The kitchen resembles an ordinary suburban kitchen, with an electric range and blond wood cabinetry, except that the cabinets are stocked with rice protein and vitamin powders and apple juice-infused dried diced strawberry (and, inexplicably, Beer Nuts). No new recipes are being tested these days, so the counters are empty but for the nutrition bars laid out for me to try. Would you like to know a little more about the dietary laws of the Jewish people as outlined in Leviticus? OK. Sorry. Onward.
While I am making oral contact with a LemonZest Luna bar, co-founder Erickson stops in to say hello. Erickson is on his way out the door with his bicycle. He is going on a long uphill ride for the fun of it. Erickson once made his living designing bicycle saddles.

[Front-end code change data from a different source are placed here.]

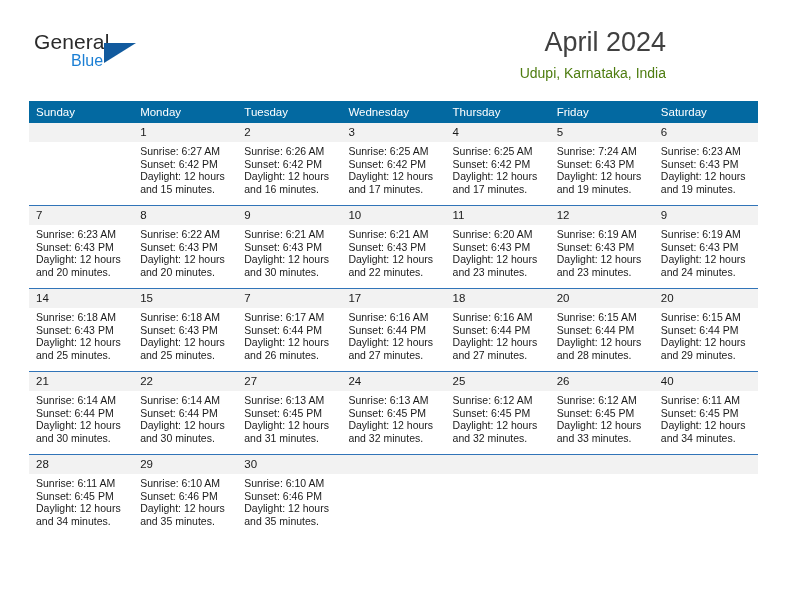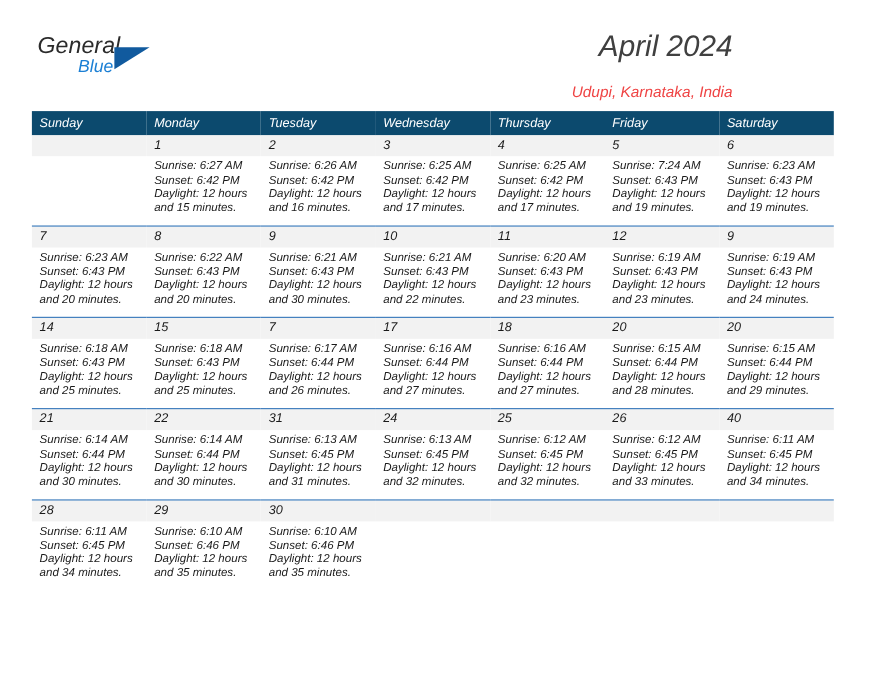"General" .page { font-style: italic -> none }
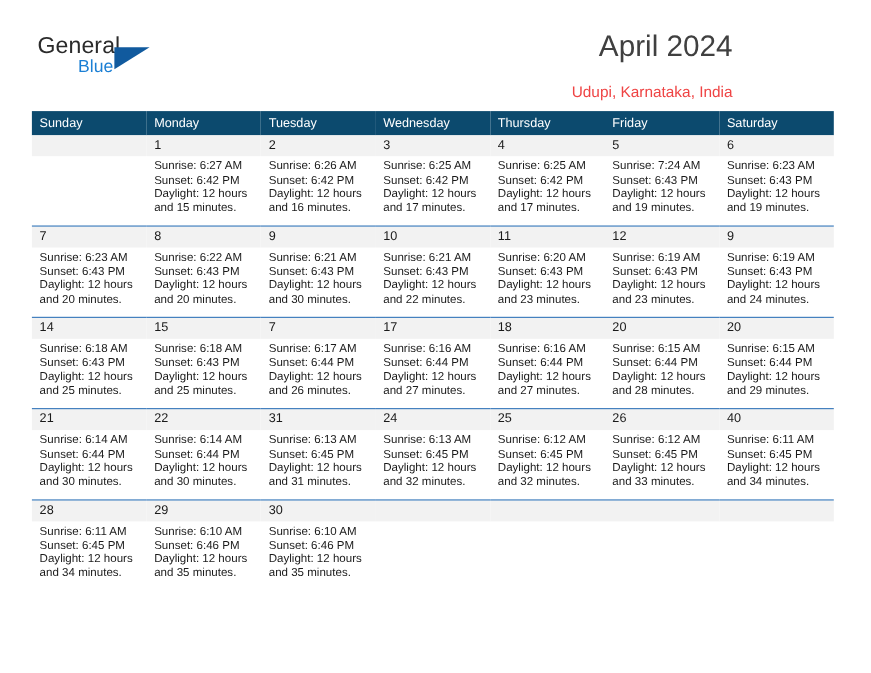"Udupi, Karnataka, India" .cal-subtitle { color: #ef4444 -> #4d7c0f; margin-top: 15px -> 5px }
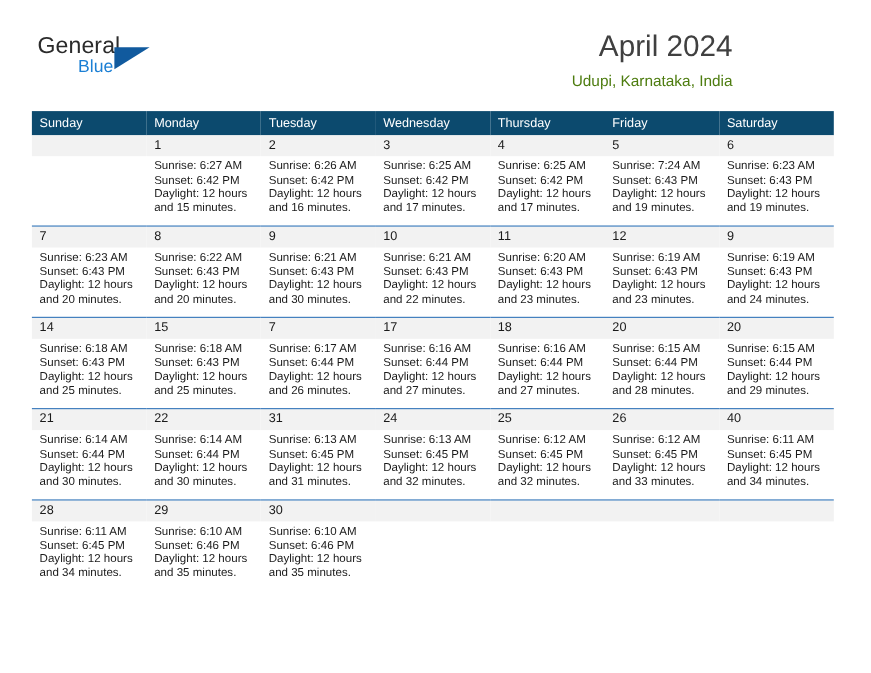"Sunday" .calendar th { background: #0c4a6e -> #0369a1 }
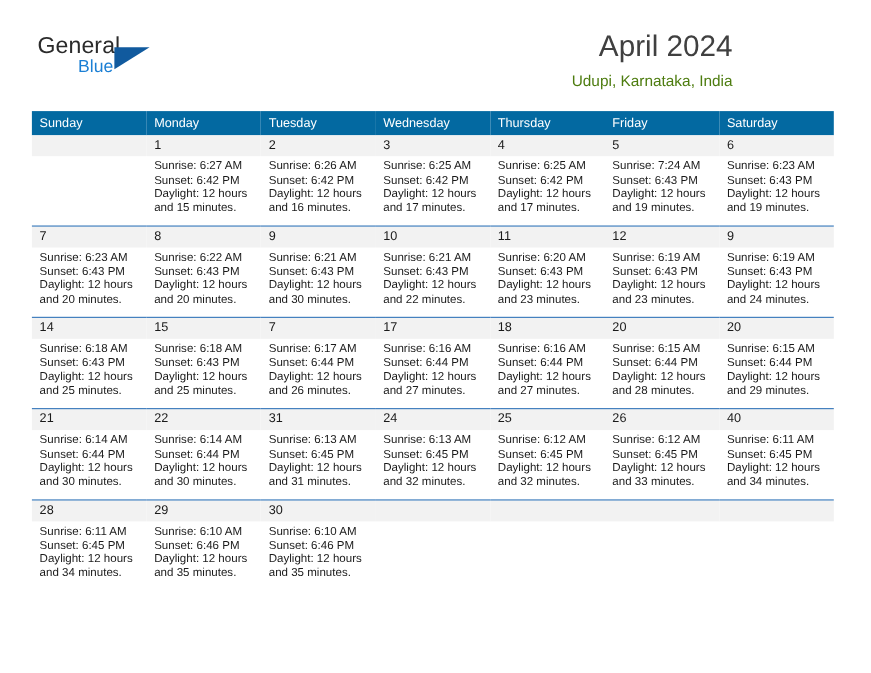"31" div.daynum { text: 31 -> 27 }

It was while riding his bicycle that he had the idea for Clif Bars. He was "eating the competition," which tasted not unlike the raw materials for his bicycle seats. "I told my friend, 'I can do better than this.'" We who are trained as bicycle-seat designers have
to become energy bar chefs.
He is right about doing better. Here is where I eat my hat, which, though bland, is high in fiber. Not all Clif Bar products taste strange or horrible. Nutz Over Chocolate Luna bars are probably right up there on the taste meter with Mary Erickson's Danishes, or anyway, a Mounds bar.
To seal my devotion, Mayer shipped a carton of product to my home. The bars came packed in environmentally friendly paper shreddings from the company's paper shredder. A perusal of the words on the strips indicated that my batch had contained write-ups of customer complaint calls. Pretending to be an investigative reporter, I taped some of them
together. Then I called Rabbi Elefant back to find out if "prune pit" and "rubber stopper thing" were kosher ingredients. The rabbi said that kosher inspectors were more concerned with insects. "Kosher law is very strict about ingesting any live creature," he said. "Many vegetables we don't certify easily: asparagus, broccoli, Romaine lettuce. Romaine is one of the hardest. There are worms that are the same color as the lettuce. Very hard to spot."
Thankfully, I no longer need to eat these vegetables, because I eat Luna bars, which contain 22 vitamins, minerals and other nutrients that make a real contribution to my good health and fitness.